» REQUIRED ACTION:
Read through the data below and state how many of its lines contain the word "following", adding nothing.

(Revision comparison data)
= = =

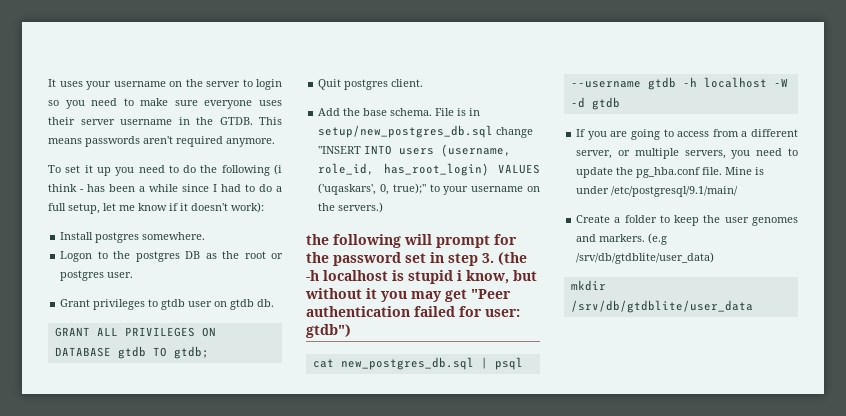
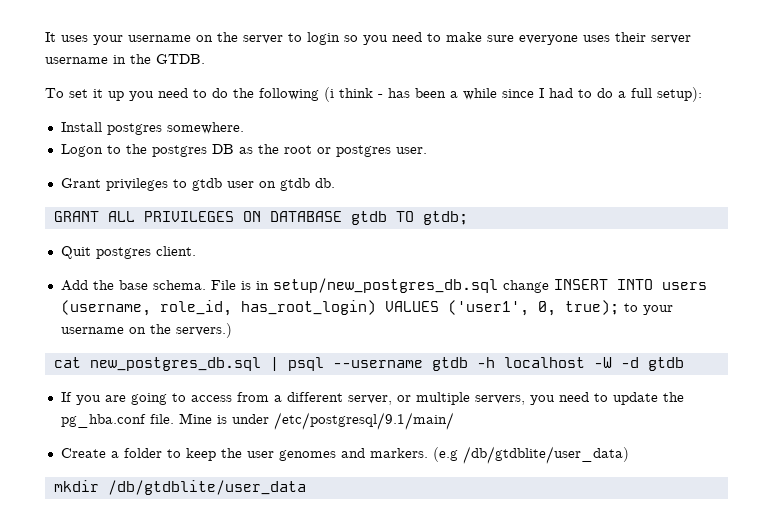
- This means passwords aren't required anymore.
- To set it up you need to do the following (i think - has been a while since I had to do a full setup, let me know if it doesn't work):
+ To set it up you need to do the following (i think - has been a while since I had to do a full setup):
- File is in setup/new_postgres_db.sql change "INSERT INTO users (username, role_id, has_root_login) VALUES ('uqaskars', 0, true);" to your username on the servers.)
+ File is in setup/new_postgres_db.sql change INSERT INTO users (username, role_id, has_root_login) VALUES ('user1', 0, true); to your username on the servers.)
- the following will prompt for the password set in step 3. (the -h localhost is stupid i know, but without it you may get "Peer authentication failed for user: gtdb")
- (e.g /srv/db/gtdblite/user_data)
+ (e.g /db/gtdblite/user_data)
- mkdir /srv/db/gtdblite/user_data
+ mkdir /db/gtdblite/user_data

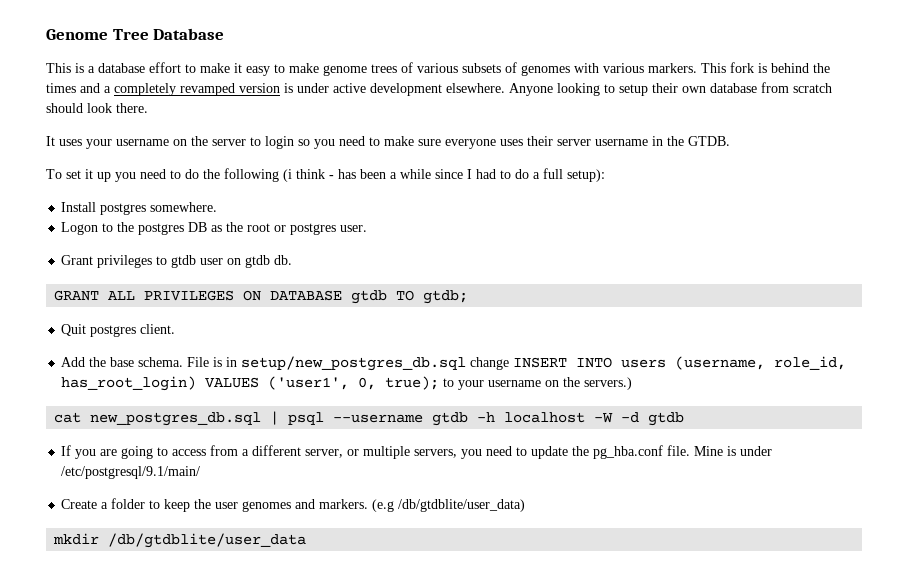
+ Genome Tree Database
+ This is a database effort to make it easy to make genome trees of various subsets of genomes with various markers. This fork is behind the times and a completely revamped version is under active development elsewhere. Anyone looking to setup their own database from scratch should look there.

= = =

» TASK ANSWER:
3